Entonces, tenemos un marco regulatorio en el que conviven normas que provienen desde sus inicios, como es el concepto de las Áreas Aptas para la Acuicultura (AAA); y aquellas más recientes, como el Plan de Reducción de Siembras (PRS). Además, en esta ecuación se debe considerar que las tecnologías de producción han cambiado significativamente en los últimos 15 años y normas que fueron dictadas para reservar espacios cercanos a la costa y protegidos para el desarrollo de la actividad, como las AAA, ahora no son tan significativas.

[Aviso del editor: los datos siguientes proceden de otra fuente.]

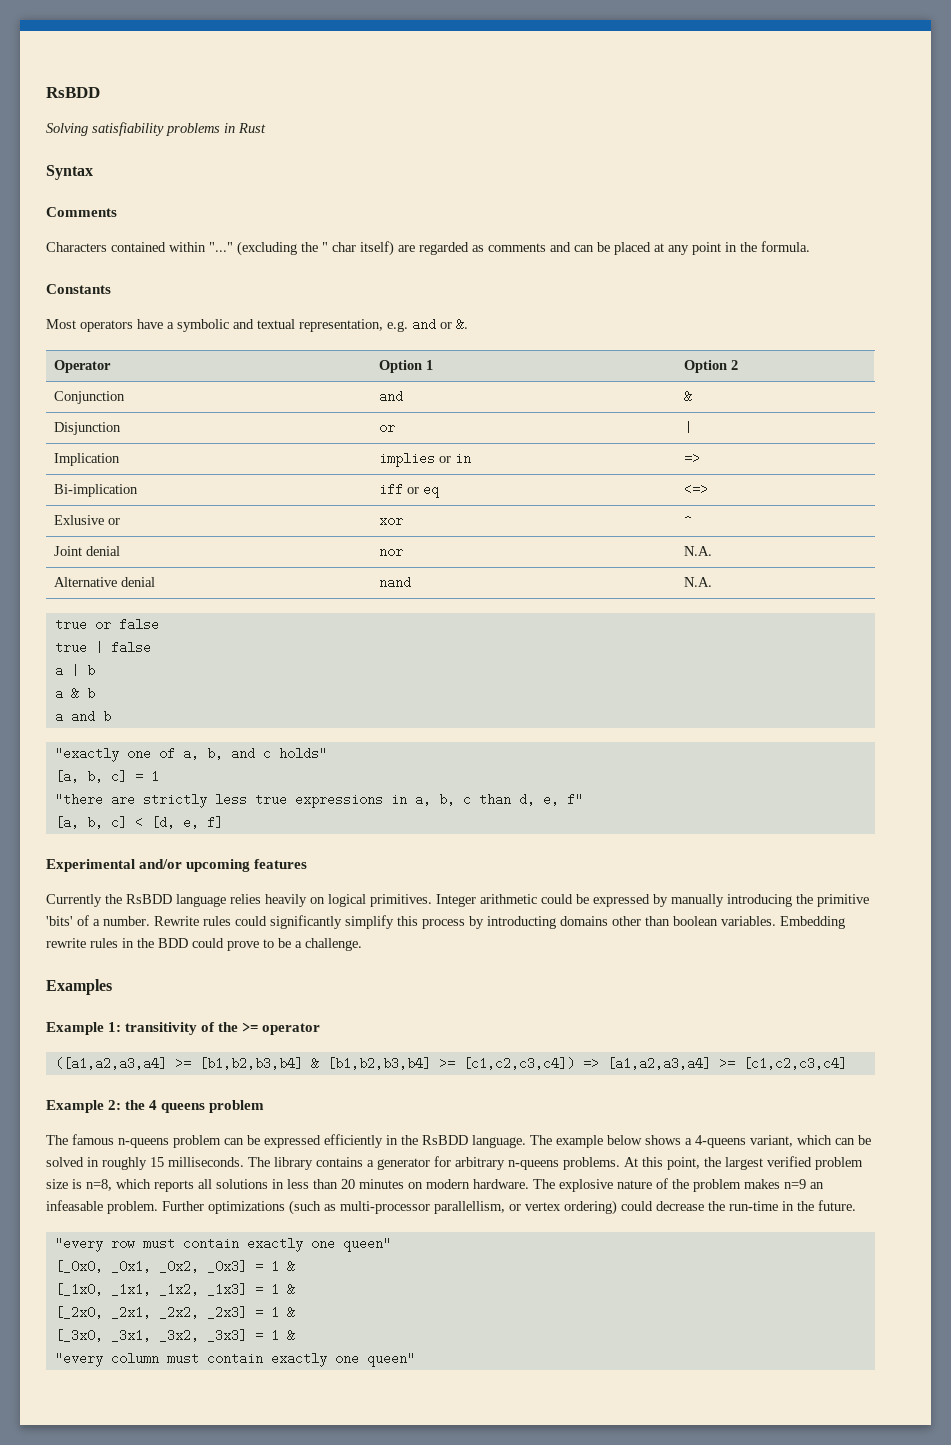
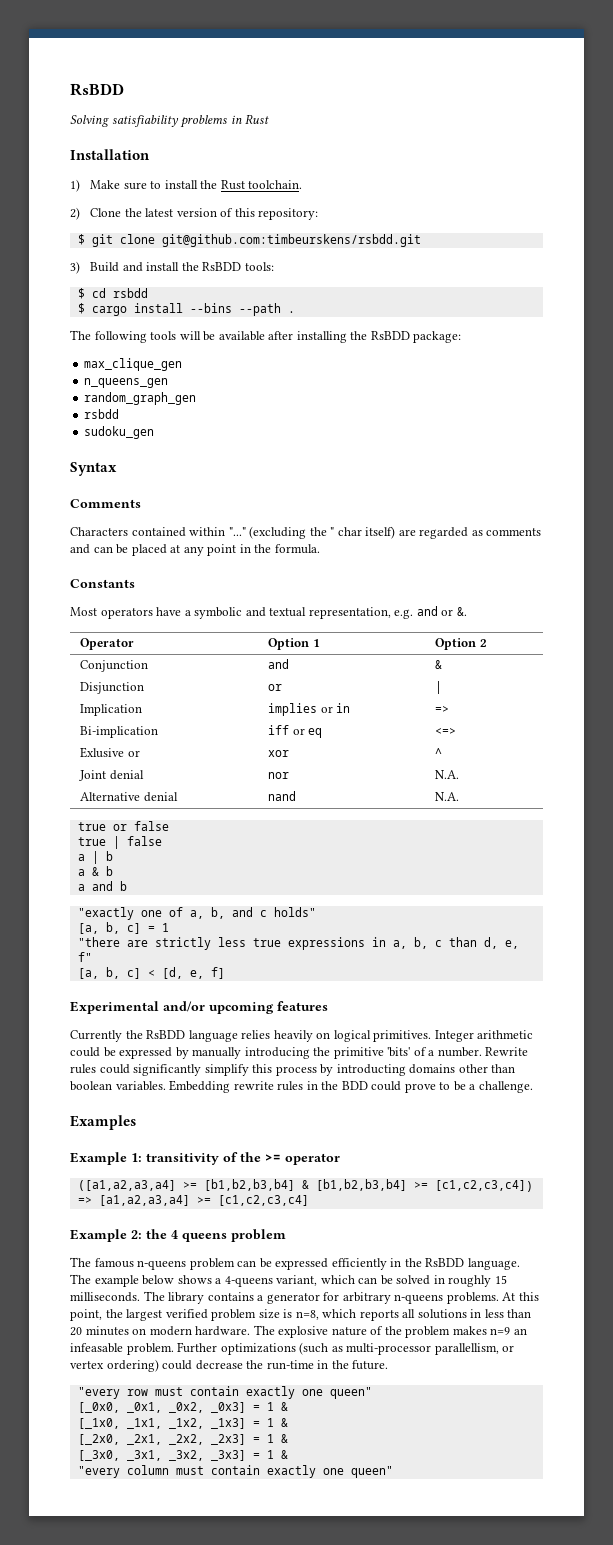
(266, 128) none -> [70,149,150,160] [70,179,303,192] [70,207,319,220] [77,234,421,247] [70,261,274,274] [77,288,148,299] [77,303,295,316] [70,330,462,343] [84,358,183,371] [84,378,169,388] [84,392,197,405] [84,409,120,419] [84,426,155,439] // Installation // 1) Make sure to install the Rust toolchain. // 2) Clone the latest version of this repository: // $ git clone git@github.com:timbeurskens/rsbdd.git // 3) Build and install the RsBDD tools: // $ cd rsbdd // $ cargo install --bins --path . // The following tools will be available after installing the RsBDD package: // max_clique_gen // n_queens_gen // random_graph_gen // rsbdd // sudoku_gen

En la misma línea, la relocalización de centros de producción de salmón alejados de la costa, en lugares más expuestos, se considera como algo primordial para consolidar una industria con una mayor bioseguridad. Por lo tanto, es necesario ordenar lo antes posible todo este marco, modernizándolo y derogando aquellas normas que no son requeridas actualmente.

En este ámbito, existen necesidades urgentes, como la determinación de las capacidades de carga para las diversas áreas productivas. Una vez determinado este límite natural  productivo, debe ser distribuido –a través de algún mecanismo– entre los actores que operan en dicha área. Esto evitaría que se generen problemas sanitarios en amplias áreas productivas y terminaría con las dinámicas fluctuaciones que presenta la oferta nacional de producto derivada de condiciones favorables de mercado. Normas simples, pero muy potentes en sus efectos, son preferibles en un escenario de rápidos cambios tecnológicos como se ha evidenciado en la actividad acuícola.

Como país no podemos esperar mucho más para recuperar nuestra competitividad, hoy sustentada por un escenario de buenos precios y positivos resultados productivos, pero debemos cautelar que esta condición se mantenga en el tiempo y donde el marco regulatorio para el sector acuícola sea una herramienta idónea para lograr este objetivo.